Me ardía la cara como si me hubiera abofeteado. “¿Alguien como yo?”
“Seamos sinceras”, continúa, doblando la servilleta con precisión. “Tu familia no tiene un legado. No eres… bueno, no eres precisamente el tipo de mujer que transmite cosas así. Nos pertenece. Donde realmente importa”.
Me quedé allí paralizado, con las palabras golpeándome como dardos diminutos. Entonces, con la misma naturalidad con la que me pedía que le pasara la sal, me extendió la mano.
—Anda, devuélvemelo ahora. Lo guardaré a buen recaudo.
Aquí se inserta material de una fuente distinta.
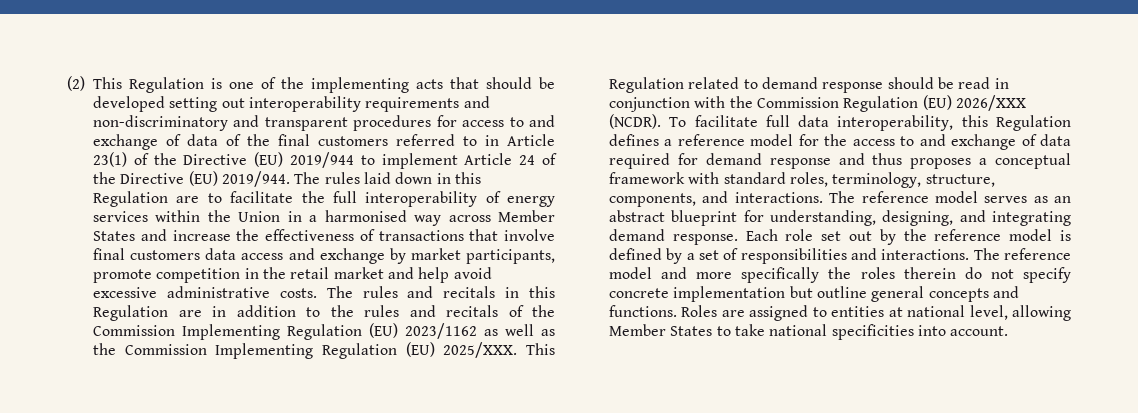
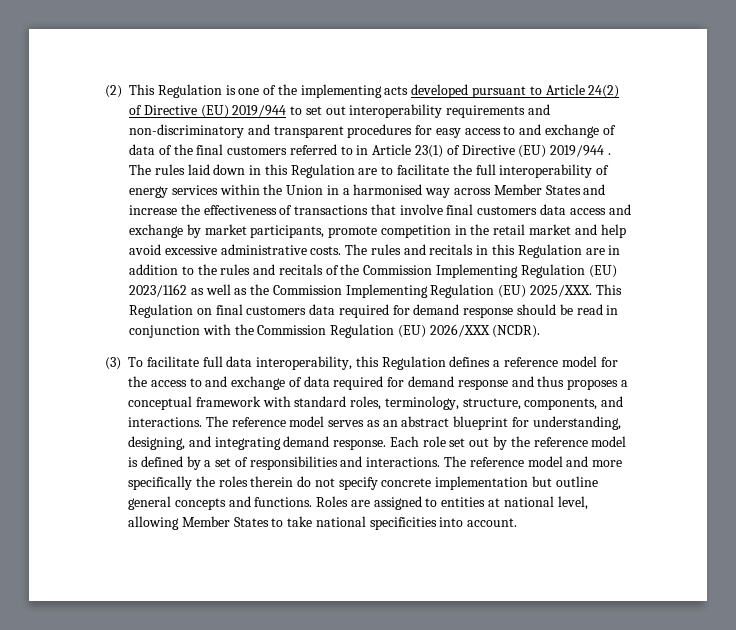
- (2) This Regulation is one of the implementing acts that should be developed setting out interoperability requirements and non-discriminatory and transparent procedures for access to and exchange of data of the final customers referred to in Article 23(1) of the Directive (EU) 2019/944 to implement Article 24 of the Directive (EU) 2019/944.
+ (2) This Regulation is one of the implementing acts developed pursuant to Article 24(2) of Directive (EU) 2019/944 to set out interoperability requirements and non-discriminatory and transparent procedures for easy access to and exchange of data of the final customers referred to in Article 23(1) of Directive (EU) 2019/944 .
- This Regulation related to demand response should be read in conjunction with the Commission Regulation (EU) 2026/XXX (NCDR). To facilitate full data interoperability, this Regulation defines a reference model for the access to and exchange of data required for demand response and thus proposes a conceptual framework with standard roles, terminology, structure, components, and interactions.
+ This Regulation on final customers data required for demand response should be read in conjunction with the Commission Regulation (EU) 2026/XXX (NCDR).
+ (3) To facilitate full data interoperability, this Regulation defines a reference model for the access to and exchange of data required for demand response and thus proposes a conceptual framework with standard roles, terminology, structure, components, and interactions.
No sabía qué decir y no quería armar un escándalo. Su forma de decirlo —como si fuera obvio que no lo merecía— me hizo sentir pequeño e insignificante.
Entonces me saqué el anillo de mi dedo, lo puse sobre la mesa y me disculpé para ir al baño antes de que alguien viera las lágrimas brotar de mis ojos.
“No le cuentes esto a Adam”, me dijo. “Solo lo molestaría, y no hay necesidad”.
Me quedé en ese baño durante lo que me pareció una eternidad, mirándome en el espejo. La zona desnuda de mi dedo no me sentaba bien, como un diente faltante que no puedes evitar tocar con la lengua.
“Tranquilízate”, le susurré a mi reflejo. Tenía los ojos rojos, pero me eché agua fría en la cara hasta que me vi más o menos normal.
Cuando regresé al comedor, Adam me miró preocupado.
“¿Está todo bien?”, preguntó, extendiendo la mano hacia mí por debajo de la mesa.
Asentí, manteniendo la mano izquierda cuidadosamente escondida en mi regazo. “Solo me duele la cabeza.”
Diane me sonrió desde el otro lado de la mesa, sin ver el anillo. «Pobrecita. ¿Quieres una aspirina?»
—No, gracias —dije, forzando una sonrisa—. Todo irá bien.